═════ Given records

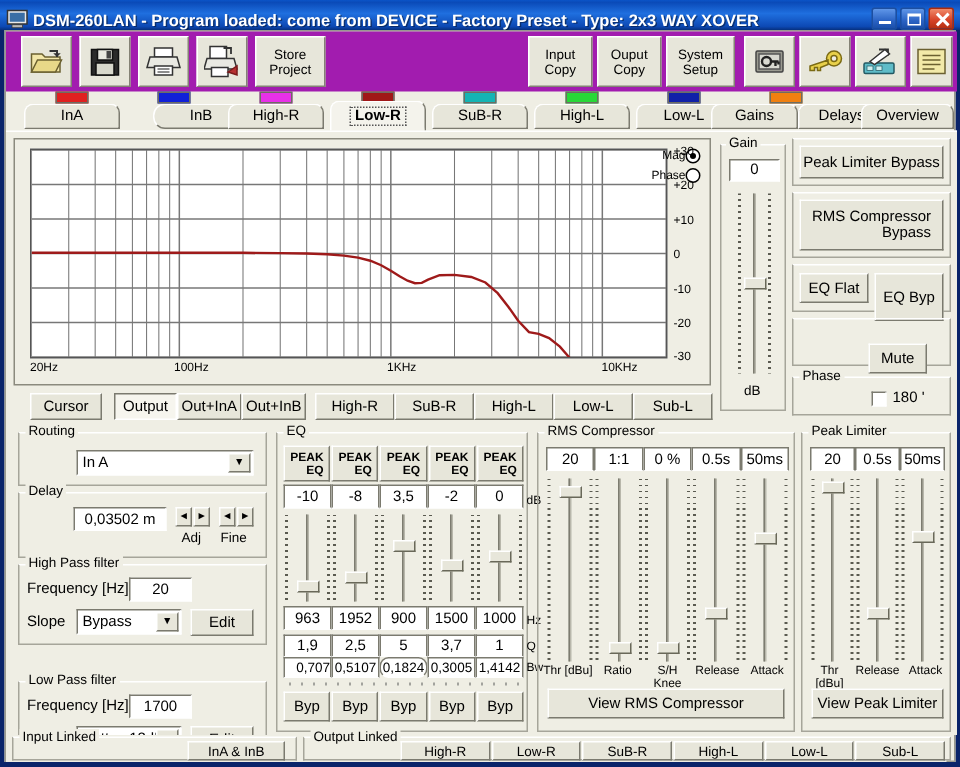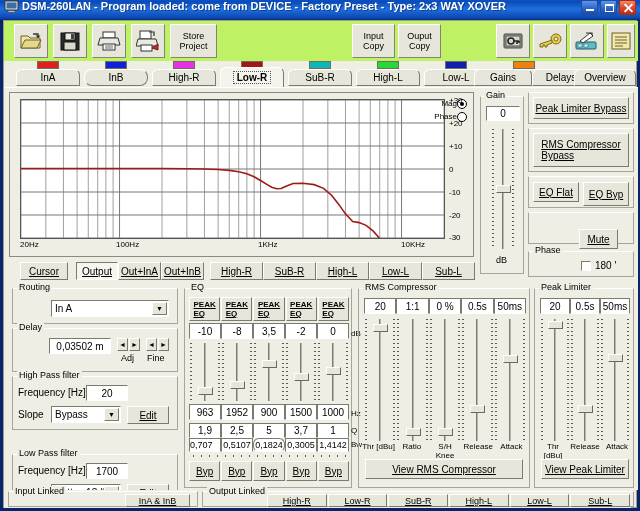--- a/index.html
+++ b/index.html
@@ -16,7 +16,7 @@
   .titlebar {
     position:absolute; left:0; top:0; width:640px; height:20px;
     background: linear-gradient(180deg,#0b54c8 0%,#0a4ab8 8%,#1f6fdf 45%,#0d49b4 88%,#06307f 100%);
-    display:flex; align-items:flex-start; padding:0 2px;
+    display:flex; align-items:flex-end; padding:0 2px;
   }
   .tb-icon {
     width:15px; height:14px; margin:0 3px 0 2px;

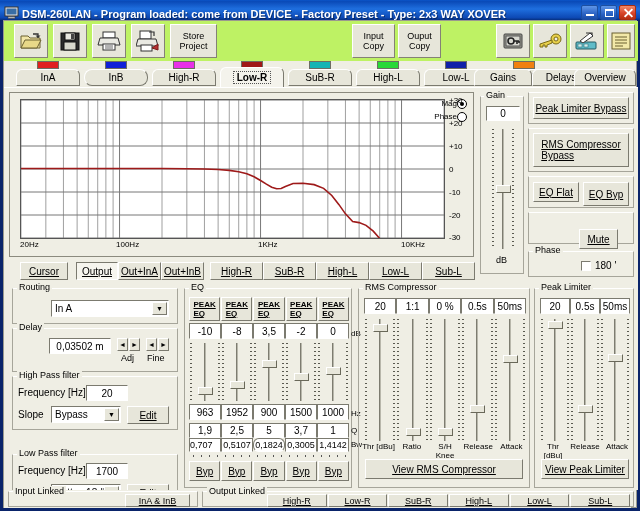--- a/index.html
+++ b/index.html
@@ -55,7 +55,7 @@
   }
 
   
-  .toolbar { position:absolute; left:0; top:0; width:634px; height:40px; background:#bef264; }
+  .toolbar { position:absolute; left:0; top:0; width:634px; height:40px; background:#a21caf; }
   .tbtn {
     position:absolute; top:3px; height:34px;
     background:#e7e6da;

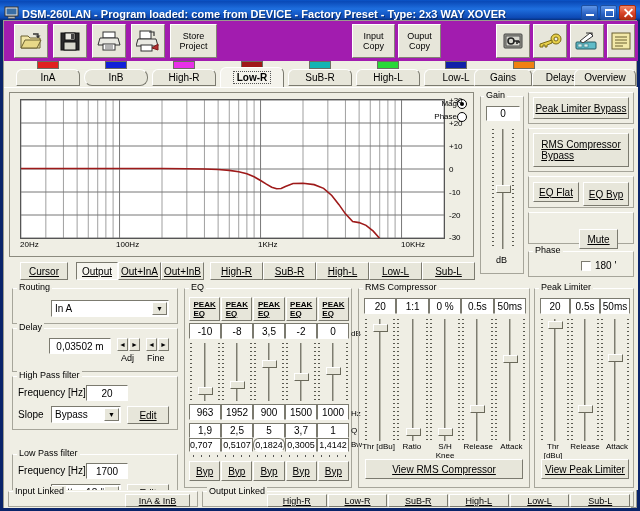--- a/index.html
+++ b/index.html
@@ -240,6 +240,10 @@
       <div class="tbtn" style="left:394px;width:43px;">
         <span style="white-space:pre-line;">Ouput
 Copy</span>
+      </div>
+      <div class="tbtn" style="left:440px;width:46px;">
+        <span style="white-space:pre-line;">System
+Setup</span>
       </div>
 
       <div class="tbtn" style="left:492px;width:34px;">

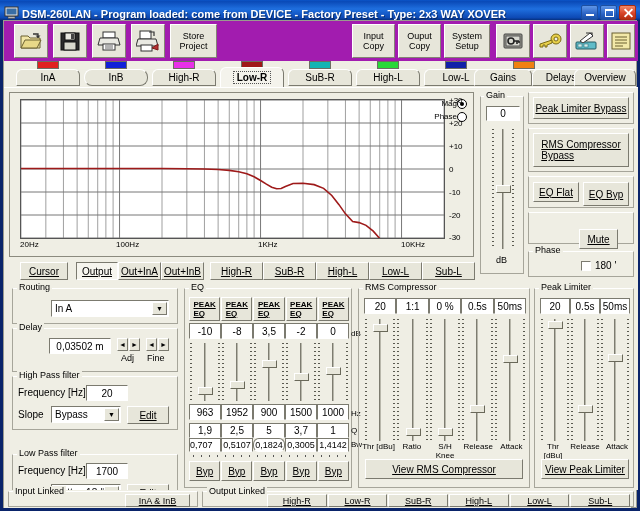--- a/index.html
+++ b/index.html
@@ -297,7 +297,7 @@
       <div class="tab" style="left:12px;width:64px;">
           <span class="tabtext">InA</span>
         </div>
-      <div class="tab" style="left:80px;width:64px;border-radius:8px;">
+      <div class="tab" style="left:98px;width:64px;border-radius:8px;">
           <span class="tabtext">InB</span>
         </div>
       <div class="tab" style="left:148px;width:64px;">

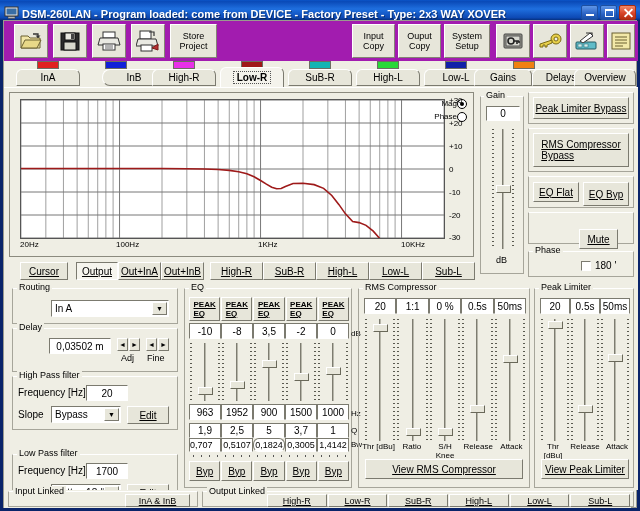--- a/index.html
+++ b/index.html
@@ -130,7 +130,7 @@
     border-top:1px solid #fff; border-left:1px solid #fff;
     border-right:1px solid #7b7a6f; border-bottom:1px solid #7b7a6f;
     display:flex; align-items:center; justify-content:center;
-    text-align:left; font-size:10px; cursor:default;text-decoration:underline;
+    text-align:right; font-size:10px; cursor:default;
   }
   .wbtn.pressed { background:#f6f5ee; border-color:#7b7a6f #fff #fff #7b7a6f; }
 

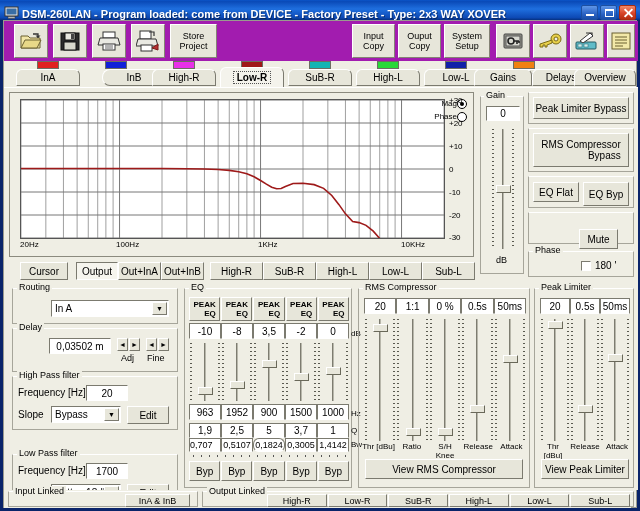--- a/index.html
+++ b/index.html
@@ -433,7 +433,7 @@
         <div class="wbtn" style="position:absolute;left:4px;top:5px;width:46px;height:20px;">
           <span>EQ Flat</span>
         </div>
-        <div class="wbtn" style="position:absolute;left:54px;top:5px;width:46px;height:24px;">
+        <div class="wbtn" style="position:absolute;left:54px;top:5px;width:46px;height:32px;">
           <span>EQ Byp</span>
         </div>
       </div>

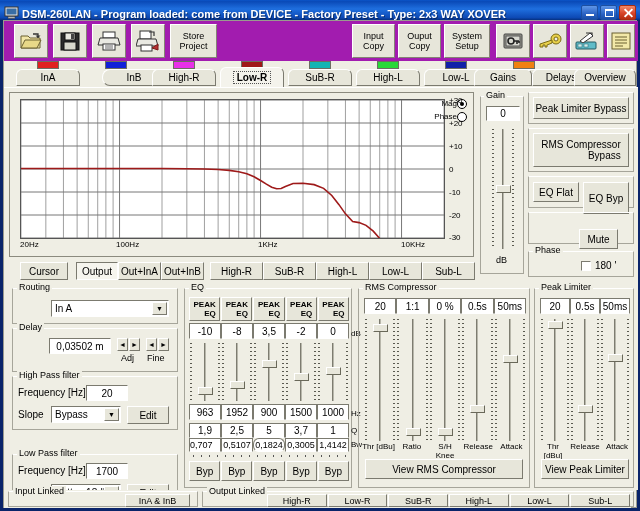--- a/index.html
+++ b/index.html
@@ -643,7 +643,7 @@
         <span class="lbl" style="left:166px;top:137px;font-size:8px;">Q</span>
 
         <div id="eq-bw-row" style="position:absolute;left:4px;top:149px;width:160px;height:14px;display:flex;">
-            <div class="numfield" style="flex: 1 1 0%; height: 100%; display: flex; align-items: center; justify-content: flex-start; border-right: 1px solid rgb(123, 122, 111); font-size: 9px;">
+            <div class="numfield" style="flex: 1 1 0%; height: 100%; display: flex; align-items: center; justify-content: flex-end; border-right: 1px solid rgb(123, 122, 111); font-size: 9px;">
               <span>0,707</span>
             </div>
             <div class="numfield" style="flex: 1 1 0%; height: 100%; display: flex; align-items: center; justify-content: center; border-right: 1px solid rgb(123, 122, 111); font-size: 9px;">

══════════

*What is required:*
Among the lines above, which ones hold the string "absolute"? Show them.

*Task answer:*
     position:absolute; left:0; top:0; width:640px; height:20px;
-  .toolbar { position:absolute; left:0; top:0; width:634px; height:40px; background:#bef264; }
+  .toolbar { position:absolute; left:0; top:0; width:634px; height:40px; background:#a21caf; }
     position:absolute; top:3px; height:34px;
         <div class="wbtn" style="position:absolute;left:4px;top:5px;width:46px;height:20px;">
-        <div class="wbtn" style="position:absolute;left:54px;top:5px;width:46px;height:24px;">
+        <div class="wbtn" style="position:absolute;left:54px;top:5px;width:46px;height:32px;">
         <div id="eq-bw-row" style="position:absolute;left:4px;top:149px;width:160px;height:14px;display:flex;">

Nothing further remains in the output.